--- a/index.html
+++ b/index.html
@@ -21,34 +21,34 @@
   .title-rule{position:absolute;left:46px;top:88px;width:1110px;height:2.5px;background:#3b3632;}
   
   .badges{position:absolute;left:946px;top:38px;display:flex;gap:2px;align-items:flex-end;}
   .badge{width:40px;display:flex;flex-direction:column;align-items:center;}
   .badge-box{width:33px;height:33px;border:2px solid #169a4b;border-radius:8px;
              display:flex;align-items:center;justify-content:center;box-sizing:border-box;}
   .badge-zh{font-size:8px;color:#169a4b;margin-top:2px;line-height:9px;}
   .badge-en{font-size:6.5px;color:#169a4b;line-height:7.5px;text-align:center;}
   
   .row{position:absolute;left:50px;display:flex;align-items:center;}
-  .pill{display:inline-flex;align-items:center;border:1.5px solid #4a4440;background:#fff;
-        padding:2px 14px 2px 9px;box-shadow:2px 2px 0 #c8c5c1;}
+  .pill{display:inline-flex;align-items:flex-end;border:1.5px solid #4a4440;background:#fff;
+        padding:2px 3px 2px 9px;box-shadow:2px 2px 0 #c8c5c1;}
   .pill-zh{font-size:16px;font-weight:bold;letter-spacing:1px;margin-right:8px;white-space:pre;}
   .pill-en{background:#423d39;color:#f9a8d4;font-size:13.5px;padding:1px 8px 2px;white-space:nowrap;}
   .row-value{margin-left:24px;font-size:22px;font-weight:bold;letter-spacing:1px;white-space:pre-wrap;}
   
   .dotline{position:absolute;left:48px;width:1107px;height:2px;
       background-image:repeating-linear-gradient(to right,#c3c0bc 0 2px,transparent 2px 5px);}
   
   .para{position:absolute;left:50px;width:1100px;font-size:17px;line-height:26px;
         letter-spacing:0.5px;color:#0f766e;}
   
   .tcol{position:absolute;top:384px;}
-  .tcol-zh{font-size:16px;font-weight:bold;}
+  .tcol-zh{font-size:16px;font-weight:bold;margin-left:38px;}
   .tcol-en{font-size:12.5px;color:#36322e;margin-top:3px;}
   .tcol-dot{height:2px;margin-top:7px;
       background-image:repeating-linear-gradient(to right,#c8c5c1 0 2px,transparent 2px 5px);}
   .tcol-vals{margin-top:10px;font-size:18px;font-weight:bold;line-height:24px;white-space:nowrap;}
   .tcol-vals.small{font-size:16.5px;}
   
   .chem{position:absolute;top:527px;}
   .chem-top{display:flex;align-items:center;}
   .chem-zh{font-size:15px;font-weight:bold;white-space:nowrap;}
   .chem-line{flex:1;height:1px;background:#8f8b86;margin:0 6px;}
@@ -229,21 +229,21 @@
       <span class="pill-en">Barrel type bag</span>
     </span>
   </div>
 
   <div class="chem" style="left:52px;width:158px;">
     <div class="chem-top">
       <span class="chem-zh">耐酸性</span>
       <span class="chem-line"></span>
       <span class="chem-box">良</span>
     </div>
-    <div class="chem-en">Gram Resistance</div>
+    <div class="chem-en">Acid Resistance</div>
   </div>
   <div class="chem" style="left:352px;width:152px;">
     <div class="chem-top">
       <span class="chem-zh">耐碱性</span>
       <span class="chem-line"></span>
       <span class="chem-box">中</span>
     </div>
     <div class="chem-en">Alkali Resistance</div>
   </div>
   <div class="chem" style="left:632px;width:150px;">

---

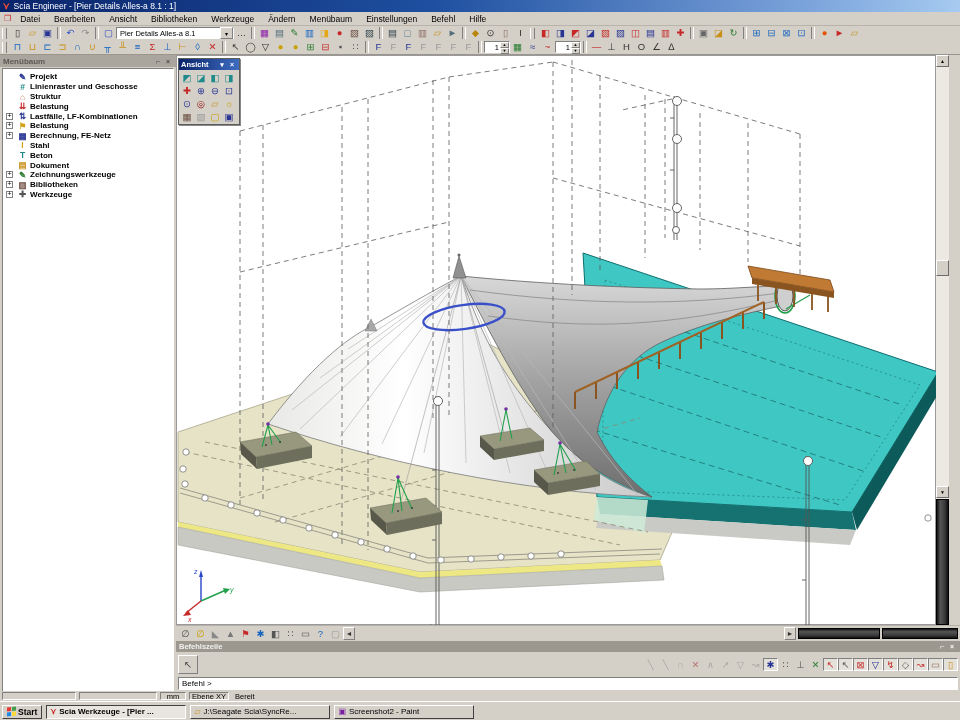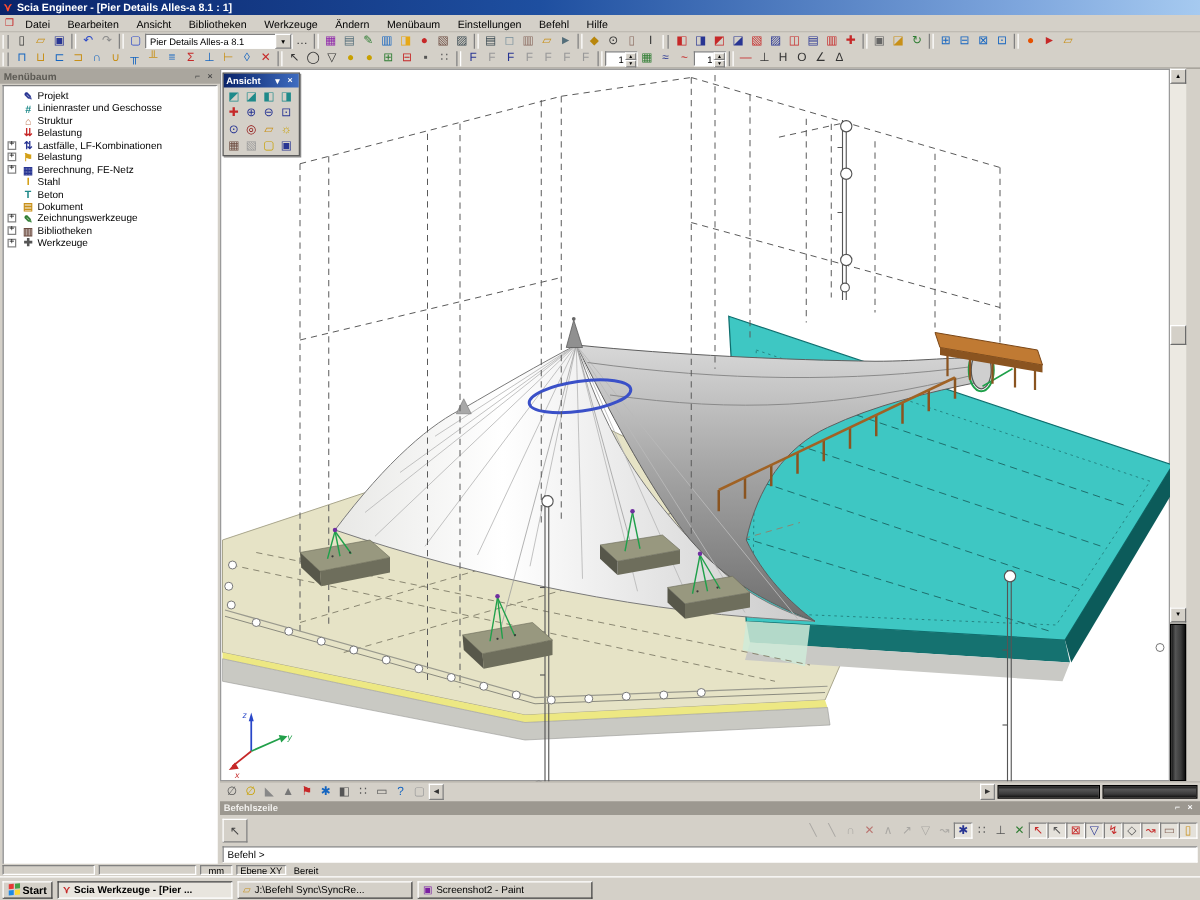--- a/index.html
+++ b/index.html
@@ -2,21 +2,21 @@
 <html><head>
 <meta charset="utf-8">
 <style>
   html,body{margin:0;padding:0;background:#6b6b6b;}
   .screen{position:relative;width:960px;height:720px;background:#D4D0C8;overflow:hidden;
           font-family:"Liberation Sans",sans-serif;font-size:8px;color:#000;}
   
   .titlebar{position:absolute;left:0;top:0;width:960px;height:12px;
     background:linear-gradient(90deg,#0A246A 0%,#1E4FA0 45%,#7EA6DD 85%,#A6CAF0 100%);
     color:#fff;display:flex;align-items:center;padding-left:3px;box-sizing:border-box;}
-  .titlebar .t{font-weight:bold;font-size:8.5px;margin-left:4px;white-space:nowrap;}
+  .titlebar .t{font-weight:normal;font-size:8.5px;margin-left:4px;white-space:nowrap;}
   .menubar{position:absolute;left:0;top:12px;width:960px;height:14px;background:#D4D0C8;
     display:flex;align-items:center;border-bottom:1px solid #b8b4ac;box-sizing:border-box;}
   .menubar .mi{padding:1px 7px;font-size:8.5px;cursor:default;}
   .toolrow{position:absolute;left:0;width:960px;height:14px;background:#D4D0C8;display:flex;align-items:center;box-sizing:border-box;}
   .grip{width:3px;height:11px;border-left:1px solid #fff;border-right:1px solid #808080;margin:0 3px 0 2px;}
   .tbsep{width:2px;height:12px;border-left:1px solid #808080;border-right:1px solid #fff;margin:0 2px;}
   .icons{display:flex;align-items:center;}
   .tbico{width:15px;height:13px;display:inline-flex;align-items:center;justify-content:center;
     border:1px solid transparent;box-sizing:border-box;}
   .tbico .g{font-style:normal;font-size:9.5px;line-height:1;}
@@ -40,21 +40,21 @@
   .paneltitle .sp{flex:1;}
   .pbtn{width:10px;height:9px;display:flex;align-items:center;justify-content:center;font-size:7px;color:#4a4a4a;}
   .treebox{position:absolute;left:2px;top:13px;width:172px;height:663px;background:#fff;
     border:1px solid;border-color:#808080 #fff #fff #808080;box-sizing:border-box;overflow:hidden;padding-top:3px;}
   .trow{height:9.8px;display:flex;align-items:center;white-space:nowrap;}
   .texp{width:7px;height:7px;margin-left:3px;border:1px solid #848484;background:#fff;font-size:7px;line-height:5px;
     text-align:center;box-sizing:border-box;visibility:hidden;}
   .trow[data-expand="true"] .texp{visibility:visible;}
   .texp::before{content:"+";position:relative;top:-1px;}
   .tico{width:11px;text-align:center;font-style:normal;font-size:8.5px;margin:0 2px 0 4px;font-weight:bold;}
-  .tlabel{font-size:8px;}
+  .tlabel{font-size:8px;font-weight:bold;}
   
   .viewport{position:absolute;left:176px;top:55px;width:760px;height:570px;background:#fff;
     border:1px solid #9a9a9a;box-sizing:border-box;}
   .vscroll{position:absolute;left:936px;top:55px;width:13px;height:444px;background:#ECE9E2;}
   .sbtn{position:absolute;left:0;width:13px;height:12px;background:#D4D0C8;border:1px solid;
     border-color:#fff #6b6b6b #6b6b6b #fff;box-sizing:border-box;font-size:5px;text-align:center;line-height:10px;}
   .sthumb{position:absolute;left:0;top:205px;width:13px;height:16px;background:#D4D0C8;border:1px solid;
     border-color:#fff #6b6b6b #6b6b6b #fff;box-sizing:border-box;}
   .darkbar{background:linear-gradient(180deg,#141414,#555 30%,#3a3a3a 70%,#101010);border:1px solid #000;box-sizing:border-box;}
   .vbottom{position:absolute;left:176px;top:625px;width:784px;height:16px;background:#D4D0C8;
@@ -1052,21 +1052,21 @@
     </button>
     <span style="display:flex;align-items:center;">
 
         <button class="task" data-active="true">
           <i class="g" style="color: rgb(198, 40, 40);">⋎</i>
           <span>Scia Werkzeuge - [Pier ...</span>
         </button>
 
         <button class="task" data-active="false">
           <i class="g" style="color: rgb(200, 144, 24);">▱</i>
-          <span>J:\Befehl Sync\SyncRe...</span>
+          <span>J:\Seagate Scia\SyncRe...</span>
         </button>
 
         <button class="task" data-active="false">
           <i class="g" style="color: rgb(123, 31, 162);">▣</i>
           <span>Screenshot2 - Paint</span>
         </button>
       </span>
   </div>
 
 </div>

---

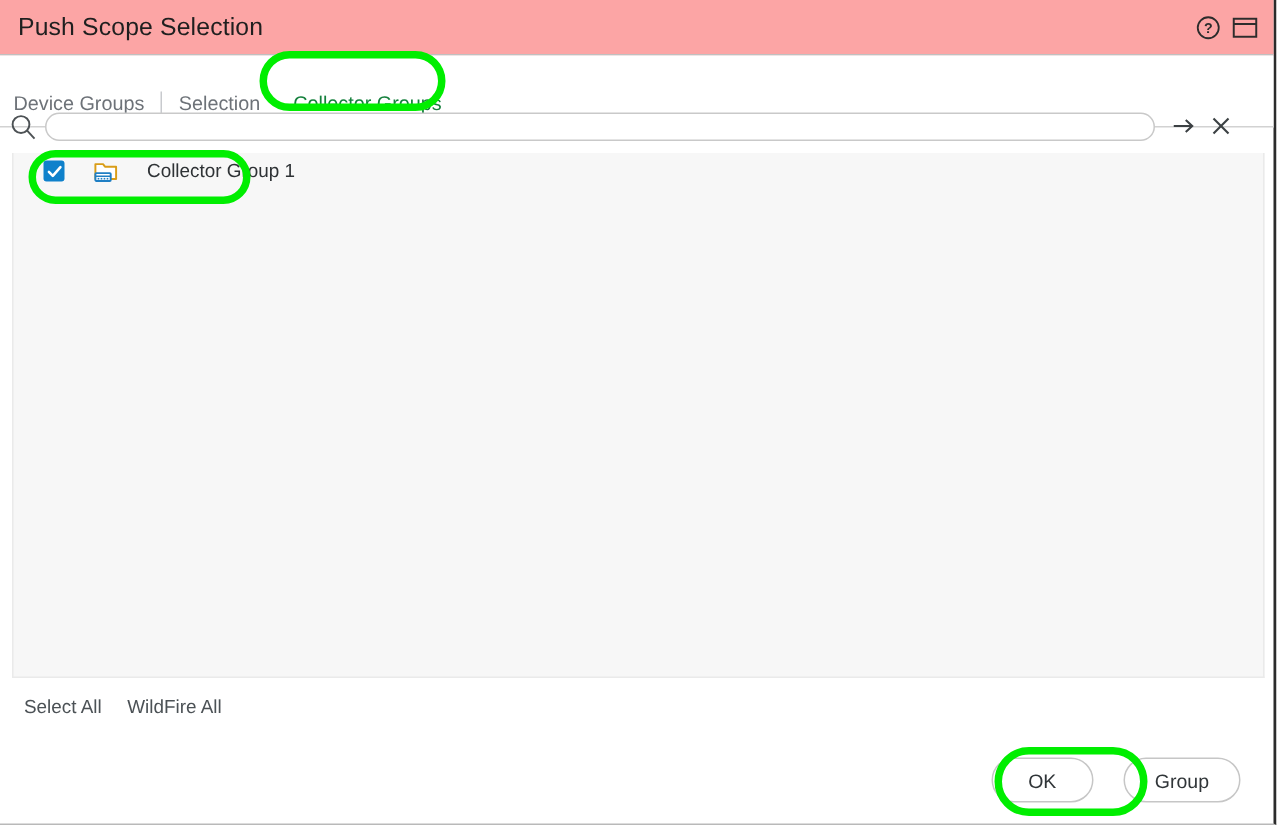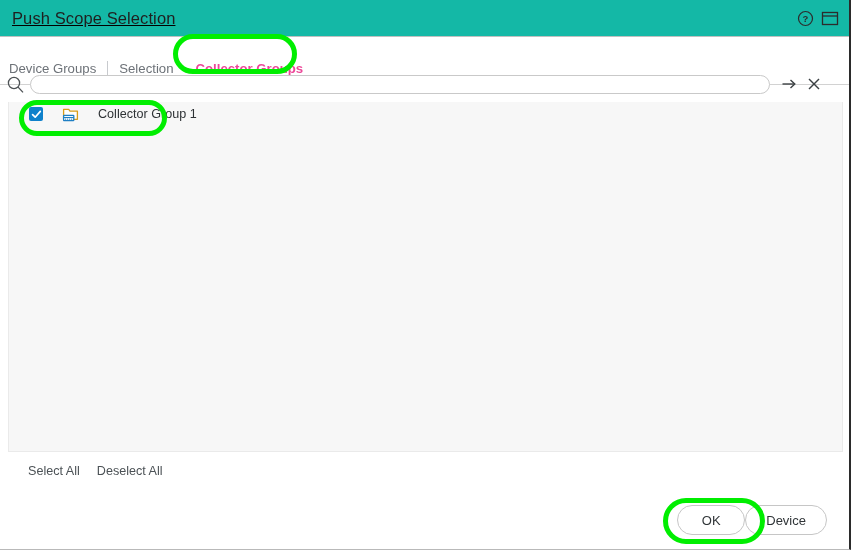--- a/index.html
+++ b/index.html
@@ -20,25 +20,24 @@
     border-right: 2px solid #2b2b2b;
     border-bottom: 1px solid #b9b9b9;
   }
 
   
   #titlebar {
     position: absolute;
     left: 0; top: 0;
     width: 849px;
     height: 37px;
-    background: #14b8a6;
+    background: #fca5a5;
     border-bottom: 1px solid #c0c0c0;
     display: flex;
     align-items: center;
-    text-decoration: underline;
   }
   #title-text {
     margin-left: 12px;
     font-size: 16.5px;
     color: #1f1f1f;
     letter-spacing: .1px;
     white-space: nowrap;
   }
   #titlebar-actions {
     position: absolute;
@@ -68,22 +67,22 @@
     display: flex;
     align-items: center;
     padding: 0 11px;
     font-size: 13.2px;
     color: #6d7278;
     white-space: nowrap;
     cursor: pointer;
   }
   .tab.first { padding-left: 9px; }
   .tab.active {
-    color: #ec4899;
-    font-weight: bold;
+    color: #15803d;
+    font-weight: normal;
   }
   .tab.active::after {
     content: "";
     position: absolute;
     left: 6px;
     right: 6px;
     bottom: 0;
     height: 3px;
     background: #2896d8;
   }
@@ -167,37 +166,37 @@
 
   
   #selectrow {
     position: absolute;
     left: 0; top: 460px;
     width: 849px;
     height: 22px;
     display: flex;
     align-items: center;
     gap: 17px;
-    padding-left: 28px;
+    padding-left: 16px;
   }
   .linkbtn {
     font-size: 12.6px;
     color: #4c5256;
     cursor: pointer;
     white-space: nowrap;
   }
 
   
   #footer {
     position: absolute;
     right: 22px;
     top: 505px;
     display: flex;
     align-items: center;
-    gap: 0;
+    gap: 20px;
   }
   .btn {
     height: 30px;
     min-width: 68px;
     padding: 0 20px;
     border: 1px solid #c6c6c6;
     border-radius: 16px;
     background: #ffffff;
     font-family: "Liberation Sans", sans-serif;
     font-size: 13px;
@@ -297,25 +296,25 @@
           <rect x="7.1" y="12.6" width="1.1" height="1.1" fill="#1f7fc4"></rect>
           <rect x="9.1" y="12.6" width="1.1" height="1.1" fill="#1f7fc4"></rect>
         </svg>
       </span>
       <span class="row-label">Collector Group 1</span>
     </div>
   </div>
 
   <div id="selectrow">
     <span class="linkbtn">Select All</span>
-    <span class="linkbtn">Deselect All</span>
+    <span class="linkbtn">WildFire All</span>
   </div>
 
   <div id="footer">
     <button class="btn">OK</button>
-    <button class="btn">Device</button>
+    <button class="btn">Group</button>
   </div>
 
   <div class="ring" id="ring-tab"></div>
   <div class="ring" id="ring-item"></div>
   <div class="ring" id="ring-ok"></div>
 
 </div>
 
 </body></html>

### Work to complete
Throughout the data above, report every line that contains the string "Liberation".

### Exercise answer
           font-family:"Liberation Sans",sans-serif;font-size:8px;color:#000;}
     font-family: "Liberation Sans", sans-serif;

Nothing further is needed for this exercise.